23 listopada 2018, 17:47
Dobry wieczór
Dzis będzie krótko. Zaczniemy od początku , od czegoś co zawsze było ze mną, choć... może było nawet częścią mnie. Nie opuszcza do tej pory.Każdy ruch , każda sytuacja , czasem nawet marzenie ,są temu podporządkowywane. Wystawia mnie na próbę praktycznie codziennie.Pozbywam się tego dopiero w samotności. Myślę , że nie zdajemy sobie sprawy jak niszczy nasze życie.O czym mowa? Co ma taki wpływ ? - otóż za tym wszystkim stoi nieśmiałość. Cecha , która utrudnia funkcjonowanie w jakże komercyjnym świecie . Era instagramu , pięknych , wyretuszowanych zdjęć. Gdzie w tym wszystkim ja?-ja gdzies tam sobie milczę , nie wychylam się , stoję obojętnie, nie mając śmiałości .Będąc małą dziewczynką bałam zgłosić się do odpowiedzi , choć doskonale wiedziałam co trzeba odpowiedzieć na zadane pytanie.Teraz boję się do Ciebie napisać... w kółko otwieram okno z twoim imieniem ...jestes dostępny ...nie odważe się... zamykam okno. Czy nieśmiałość utrudnia życie? -TAK zdecydowanie.
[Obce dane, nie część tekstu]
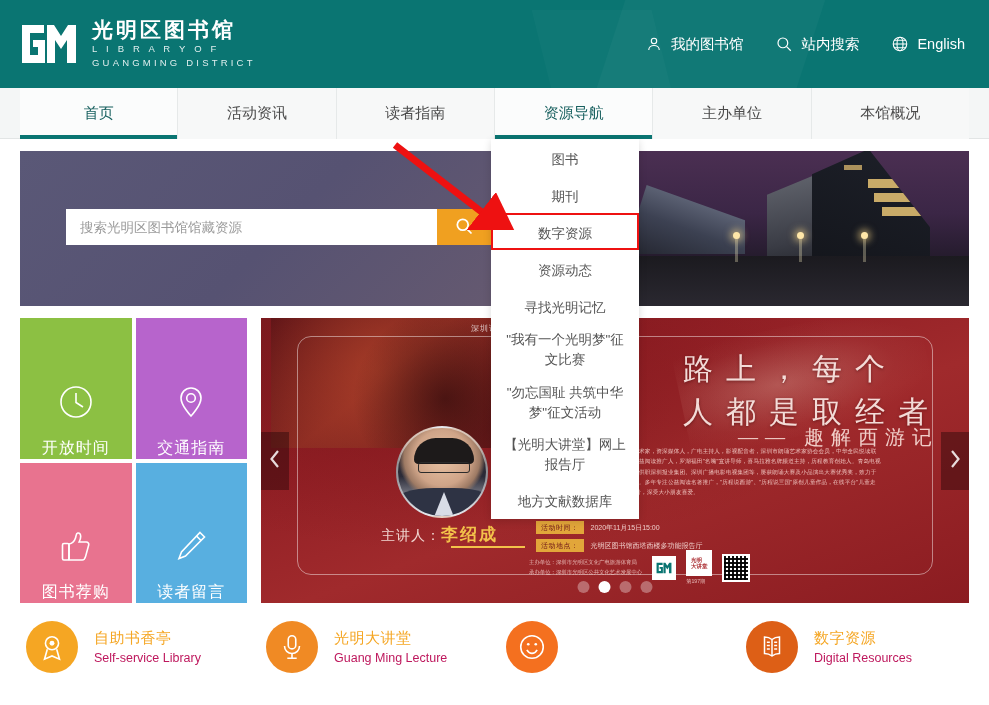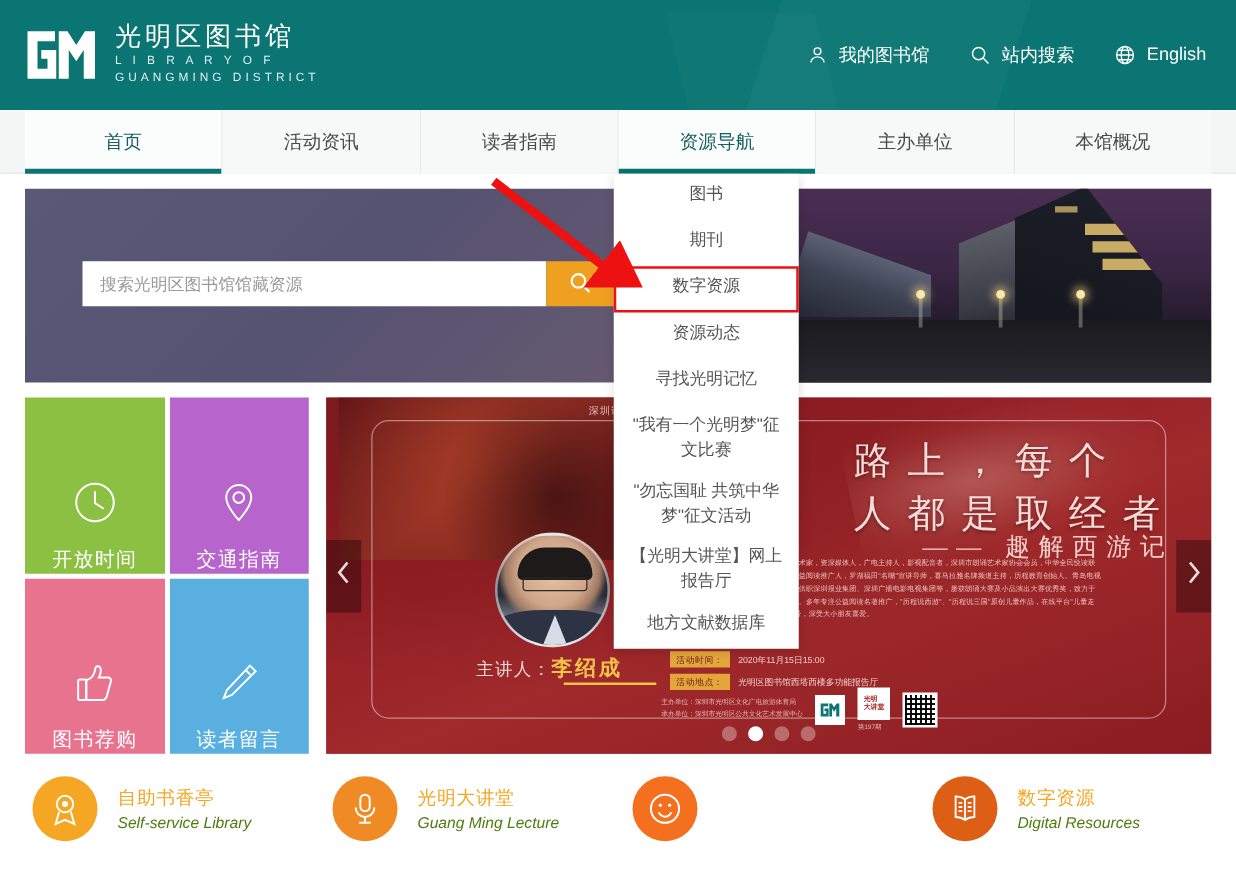--- a/index.html
+++ b/index.html
@@ -42,7 +42,7 @@
   .logo-mark { width: 58px; height: 46px; }
   .logo-text-cn {
     color: #ffffff; font-size: 21px; letter-spacing: 3px;
-    line-height: 1.15; font-weight: normal;
+    line-height: 1.15; font-weight: bold;
   }
   .logo-text-en1, .logo-text-en2 {
     color: #dfeeee; font-size: 9.5px; letter-spacing: 3.2px;

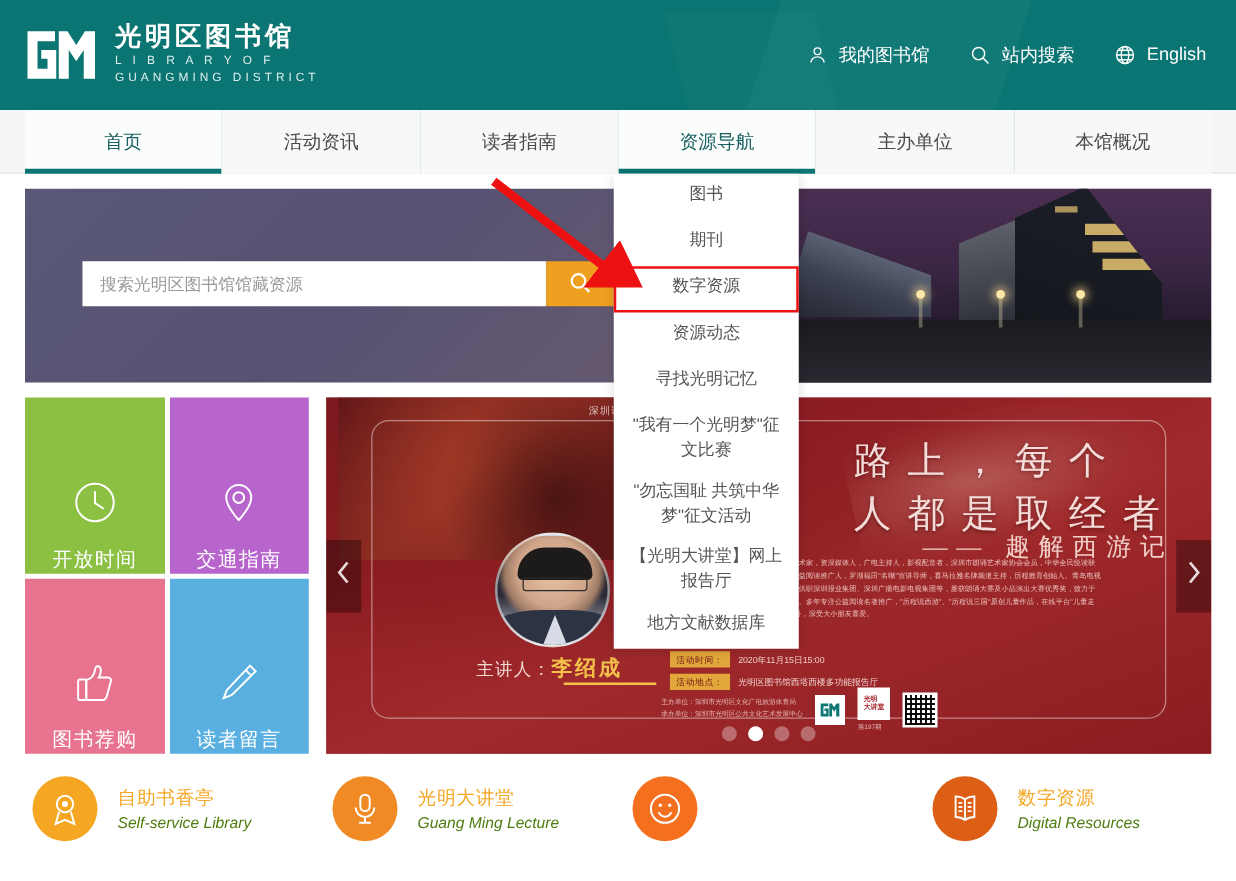--- a/index.html
+++ b/index.html
@@ -335,7 +335,7 @@
     box-shadow: 0 2px 8px rgba(0,0,0,.14);
   }
   .dd-item {
-    min-height: 37px; display: flex; align-items: flex-start;
+    min-height: 37px; display: flex; align-items: flex-end;
     justify-content: center; text-align: center;
     font-size: 13.5px; color: #555; cursor: pointer;
     padding: 6px 12px; line-height: 1.5;

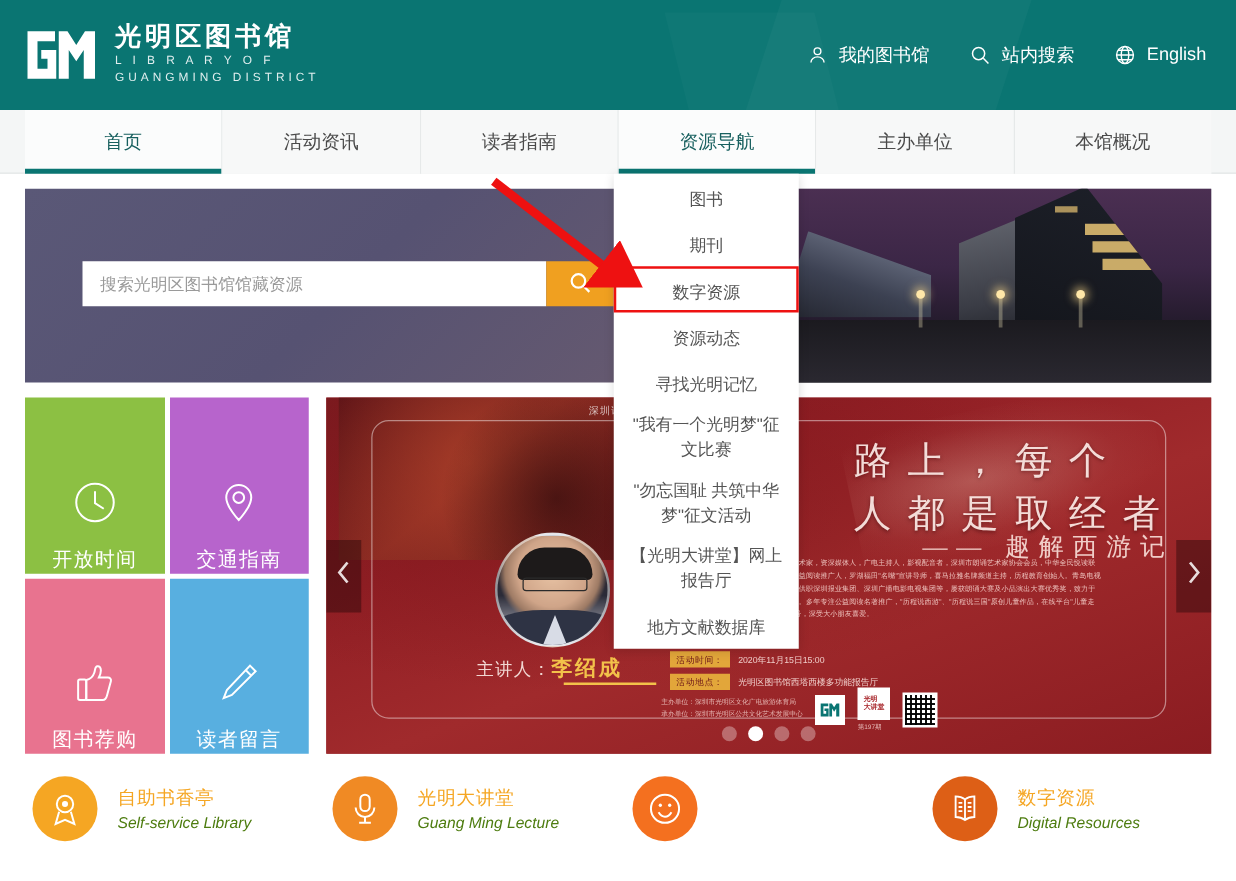--- a/index.html
+++ b/index.html
@@ -325,7 +325,7 @@
     flex: 0 0 52px;
   }
   .svc-cn { color: #f5a623; font-size: 15px; letter-spacing: .5px; margin-bottom: 3px; }
-  .svc-en { color: #4d7c0f; font-size: 12.5px; font-style: italic; }
+  .svc-en { color: #be185d; font-size: 12.5px; }
 
   
   .dropdown {

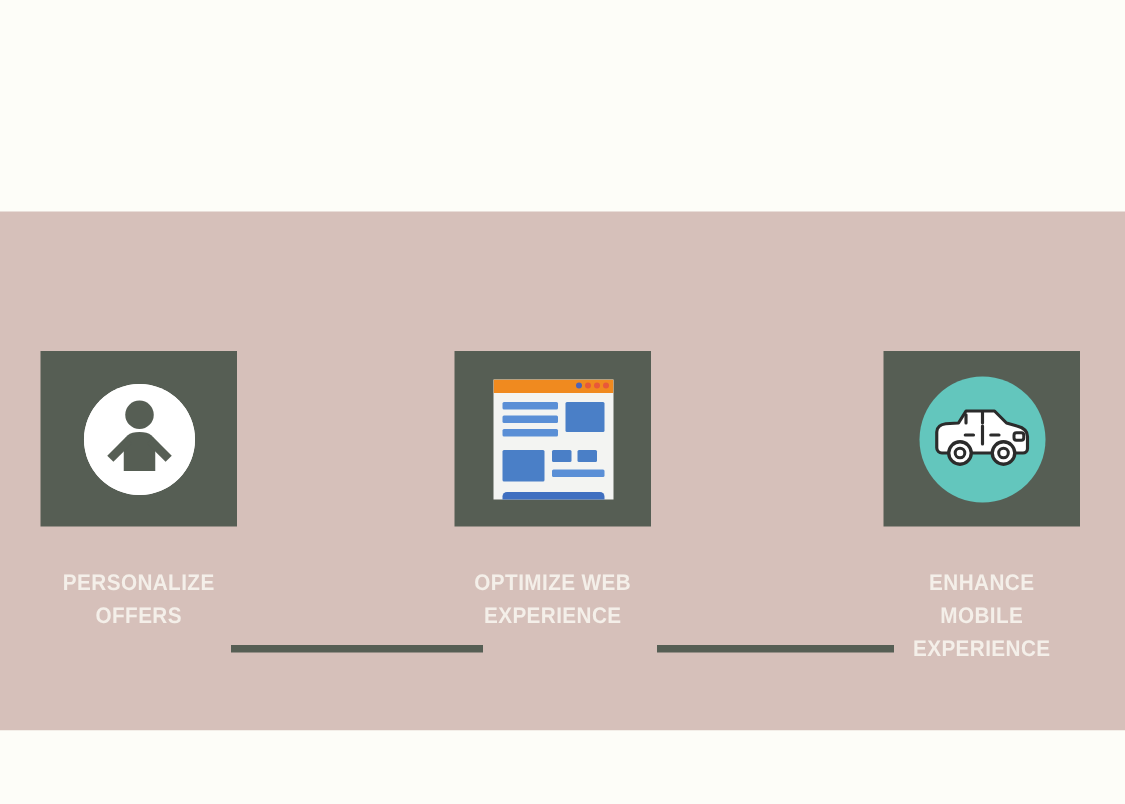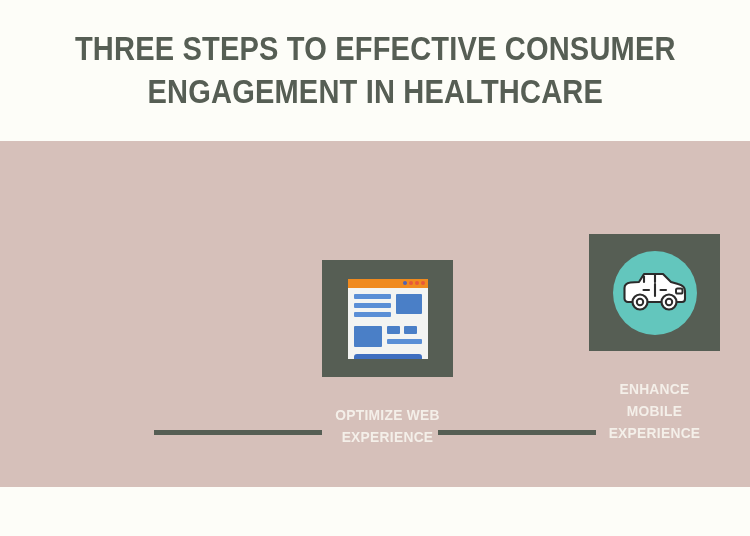--- a/index.html
+++ b/index.html
@@ -214,10 +214,6 @@
 
 <div id="infographic">
 
-  <div class="header-band">
-    <h1 class="title">THREE STEPS TO EFFECTIVE CONSUMER
-ENGAGEMENT IN HEALTHCARE</h1>
-  </div>
 
   <div class="stage">
 

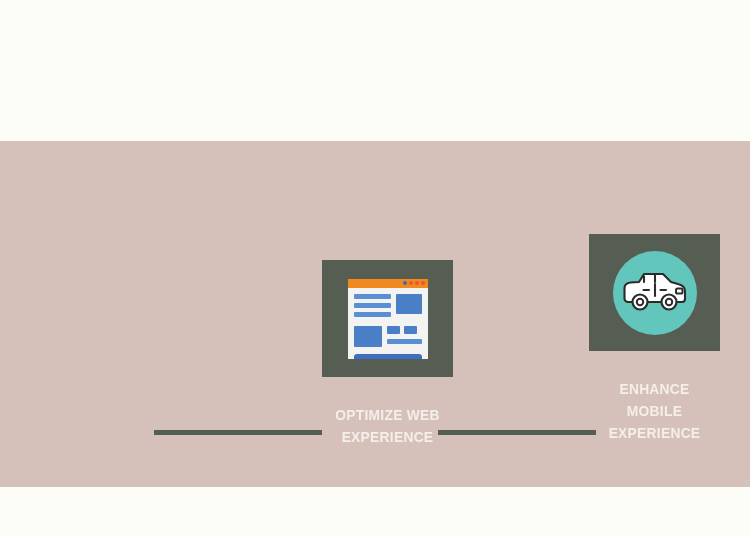--- a/index.html
+++ b/index.html
@@ -222,6 +222,21 @@
 
   </div>
 
+  <div class="step step-1">
+    <div class="icon-box">
+      <div class="person-circle">
+        <svg class="person-svg" width="74" height="74" viewBox="0 0 74 74" aria-hidden="true">
+          <circle cx="37" cy="37" r="37" fill="#ffffff"></circle>
+          <circle cx="37" cy="20.5" r="9.5" fill="#565e54"></circle>
+          <path d="M37 32 C30 32 26.5 35 26.5 40.5 L26.5 58 L47.5 58 L47.5 40.5 C47.5 35 44 32 37 32 Z" fill="#565e54"></path>
+          <path d="M27.8 35.5 L15.5 47.8 L19.6 51.9 L31.9 39.6 Z" fill="#565e54"></path>
+          <path d="M46.2 35.5 L58.5 47.8 L54.4 51.9 L42.1 39.6 Z" fill="#565e54"></path>
+        </svg>
+      </div>
+    </div>
+    <div class="step-label">PERSONALIZE
+OFFERS</div>
+  </div>
 
   <div class="step step-2">
     <div class="icon-box">

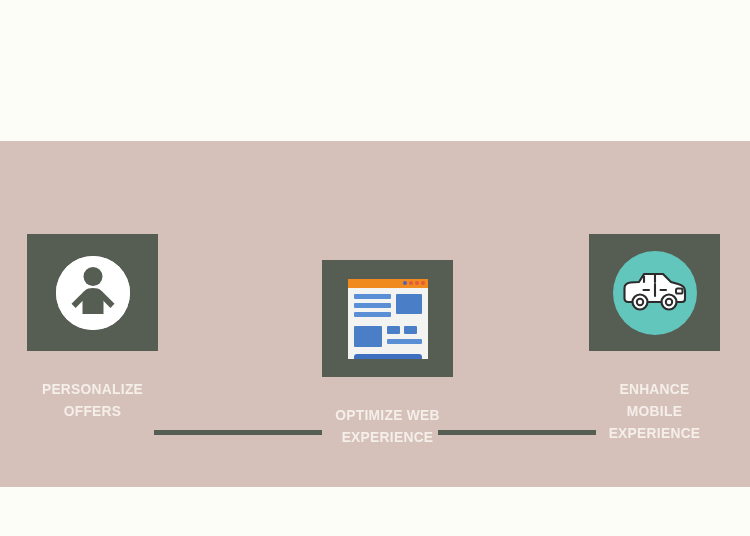--- a/index.html
+++ b/index.html
@@ -110,7 +110,7 @@
   }
 
   .step-1 { left: 27px; }
-  .step-2 { left: 322px; margin-top: 26px; }
+  .step-2 { left: 303px; }
   .step-3 { left: 589px; }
Wiem że Ty nie napiszesz pierwszy , boje się ze już nigdy nie porozmawiamy.Pisaliśmy raz a czuje się jakby ktoś odebrał mi bardzo ważnego człowieka. Nie wychodzisz z mojej głowy , od trzech dni nie potrafię Cię zapomnieć...
Zastanówmy się , czy można walczyć z nieśmiałością.
Jestem ciekawa czego Wy nie zrobiliście właśnie przez nieśmiałość.